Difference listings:
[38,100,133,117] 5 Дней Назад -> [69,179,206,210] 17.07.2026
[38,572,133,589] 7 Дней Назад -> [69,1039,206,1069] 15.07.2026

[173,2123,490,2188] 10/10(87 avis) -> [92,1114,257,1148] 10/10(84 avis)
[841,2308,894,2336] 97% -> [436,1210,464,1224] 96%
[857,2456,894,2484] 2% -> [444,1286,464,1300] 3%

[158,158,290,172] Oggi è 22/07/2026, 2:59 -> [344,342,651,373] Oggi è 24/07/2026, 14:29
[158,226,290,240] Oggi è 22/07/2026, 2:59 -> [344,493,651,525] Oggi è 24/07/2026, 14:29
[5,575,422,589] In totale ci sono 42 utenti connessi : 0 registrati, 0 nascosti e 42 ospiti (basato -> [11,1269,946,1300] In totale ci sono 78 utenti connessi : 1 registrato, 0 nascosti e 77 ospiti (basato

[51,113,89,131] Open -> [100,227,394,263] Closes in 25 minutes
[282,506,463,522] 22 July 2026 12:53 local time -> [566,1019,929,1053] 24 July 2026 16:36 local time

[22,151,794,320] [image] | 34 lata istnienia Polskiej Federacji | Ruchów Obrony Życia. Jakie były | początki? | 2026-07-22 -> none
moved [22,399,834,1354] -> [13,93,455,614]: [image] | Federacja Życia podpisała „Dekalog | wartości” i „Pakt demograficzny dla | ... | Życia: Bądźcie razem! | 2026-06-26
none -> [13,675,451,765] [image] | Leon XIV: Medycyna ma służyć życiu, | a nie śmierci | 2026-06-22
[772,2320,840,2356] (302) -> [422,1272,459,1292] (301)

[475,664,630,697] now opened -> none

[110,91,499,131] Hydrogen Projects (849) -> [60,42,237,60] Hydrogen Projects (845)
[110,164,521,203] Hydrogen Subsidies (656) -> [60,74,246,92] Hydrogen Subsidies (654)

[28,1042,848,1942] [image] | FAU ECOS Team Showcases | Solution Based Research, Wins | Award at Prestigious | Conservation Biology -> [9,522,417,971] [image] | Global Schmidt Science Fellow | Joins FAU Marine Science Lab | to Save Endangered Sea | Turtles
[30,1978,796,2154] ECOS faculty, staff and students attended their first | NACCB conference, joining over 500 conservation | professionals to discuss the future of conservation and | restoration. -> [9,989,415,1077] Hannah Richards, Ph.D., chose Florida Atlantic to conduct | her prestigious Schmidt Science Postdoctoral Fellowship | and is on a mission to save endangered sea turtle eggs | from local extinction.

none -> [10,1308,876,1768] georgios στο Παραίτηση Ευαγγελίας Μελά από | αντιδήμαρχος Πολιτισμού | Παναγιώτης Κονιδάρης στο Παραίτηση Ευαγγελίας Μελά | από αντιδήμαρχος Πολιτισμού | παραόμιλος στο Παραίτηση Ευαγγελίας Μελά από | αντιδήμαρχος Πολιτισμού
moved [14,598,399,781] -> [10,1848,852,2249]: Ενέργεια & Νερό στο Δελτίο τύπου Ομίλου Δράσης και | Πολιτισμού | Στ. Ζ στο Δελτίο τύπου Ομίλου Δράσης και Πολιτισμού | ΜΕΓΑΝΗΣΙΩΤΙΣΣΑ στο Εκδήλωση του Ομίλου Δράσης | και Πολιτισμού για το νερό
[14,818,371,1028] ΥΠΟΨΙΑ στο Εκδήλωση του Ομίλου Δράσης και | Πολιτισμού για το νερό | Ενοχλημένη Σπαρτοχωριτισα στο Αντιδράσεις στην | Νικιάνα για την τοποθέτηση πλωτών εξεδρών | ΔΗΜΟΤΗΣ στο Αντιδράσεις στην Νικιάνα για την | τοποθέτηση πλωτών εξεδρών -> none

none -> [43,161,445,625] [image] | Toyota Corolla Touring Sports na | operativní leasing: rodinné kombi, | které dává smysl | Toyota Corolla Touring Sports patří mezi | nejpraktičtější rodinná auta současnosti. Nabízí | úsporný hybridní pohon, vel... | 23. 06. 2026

> _Action item_
Out of the entries, pull every line that mentions "Życia".

> _Exercise solution_
[22,151,794,320] [image] | 34 lata istnienia Polskiej Federacji | Ruchów Obrony Życia. Jakie były | początki? | 2026-07-22 -> none
moved [22,399,834,1354] -> [13,93,455,614]: [image] | Federacja Życia podpisała „Dekalog | wartości” i „Pakt demograficzny dla | ... | Życia: Bądźcie razem! | 2026-06-26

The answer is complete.